EXERCISE DATA:
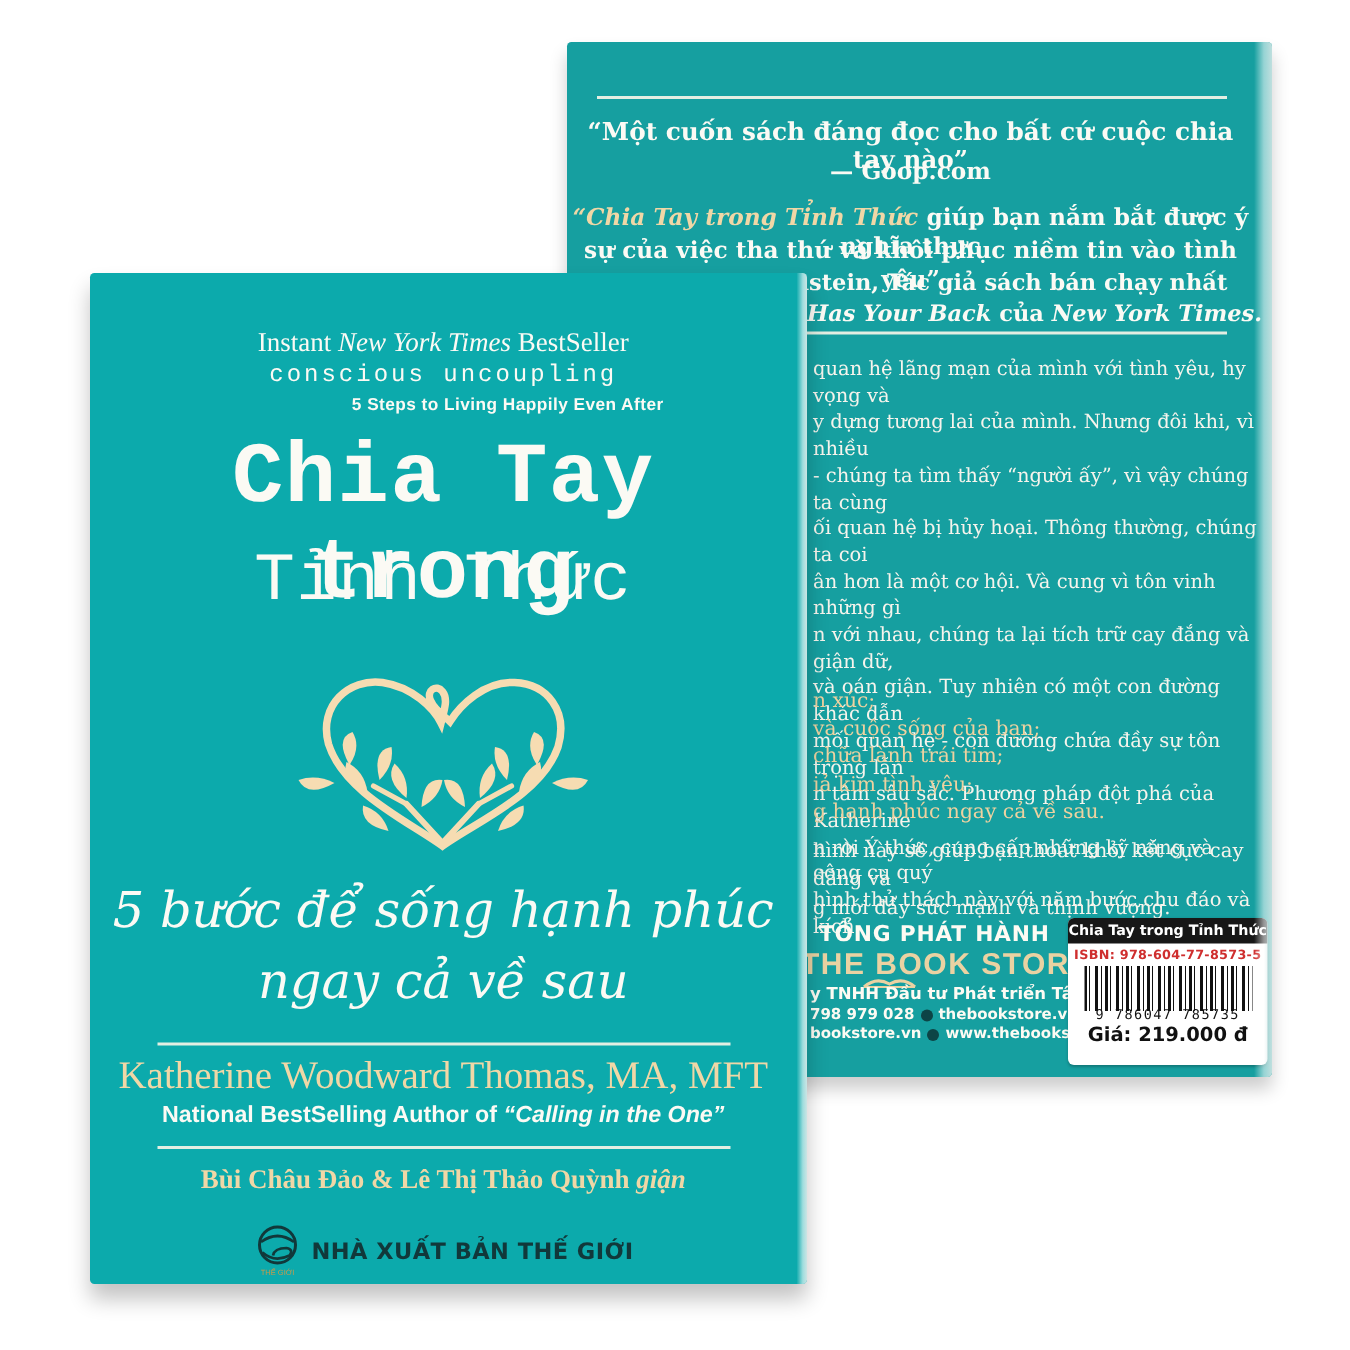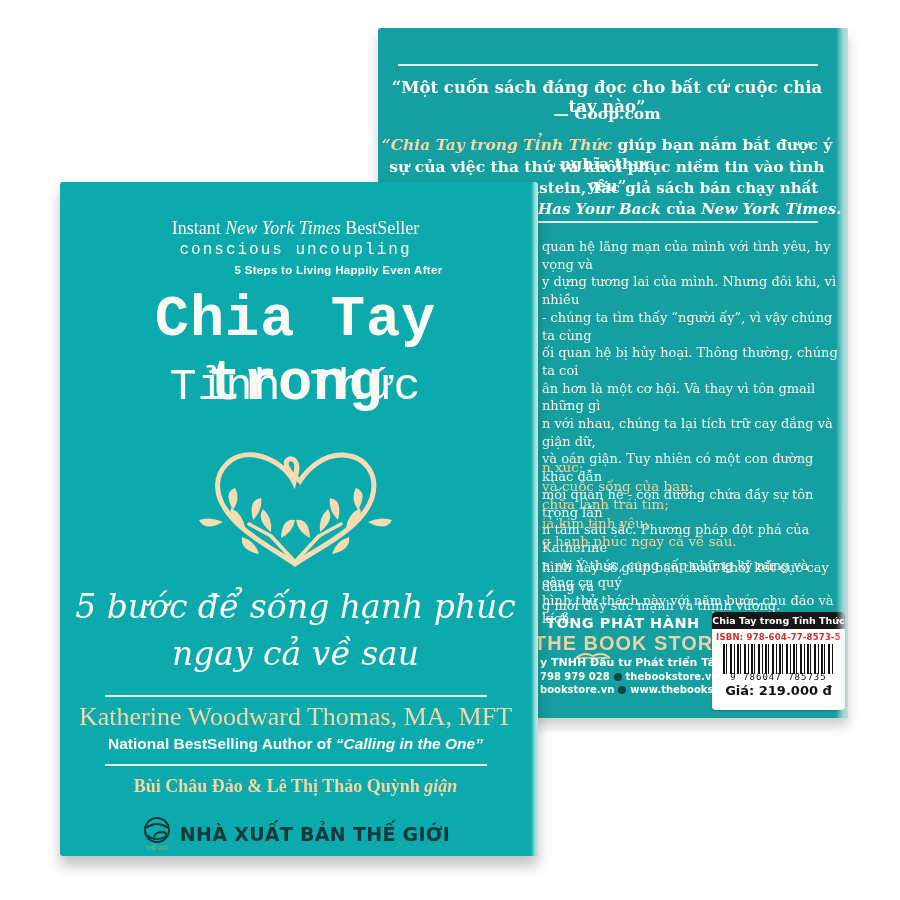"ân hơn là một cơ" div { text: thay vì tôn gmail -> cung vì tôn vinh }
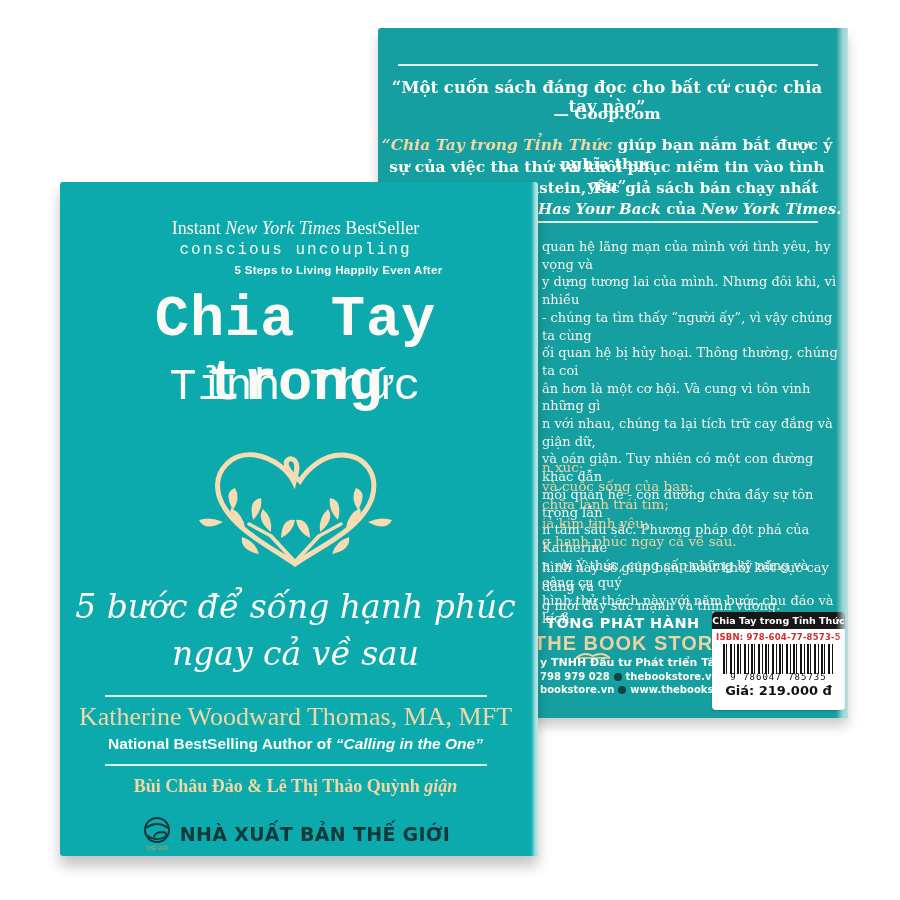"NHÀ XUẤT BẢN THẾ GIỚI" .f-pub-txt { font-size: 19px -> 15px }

---

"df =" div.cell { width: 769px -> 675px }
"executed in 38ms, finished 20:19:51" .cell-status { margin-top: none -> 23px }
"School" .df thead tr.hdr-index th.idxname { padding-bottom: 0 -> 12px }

WHAT TO DO: Among the entries, copy every line containing the word "cell".

EXERCISE OUTPUT:
"df =" div.cell { width: 769px -> 675px }
"executed in 38ms, finished 20:19:51" .cell-status { margin-top: none -> 23px }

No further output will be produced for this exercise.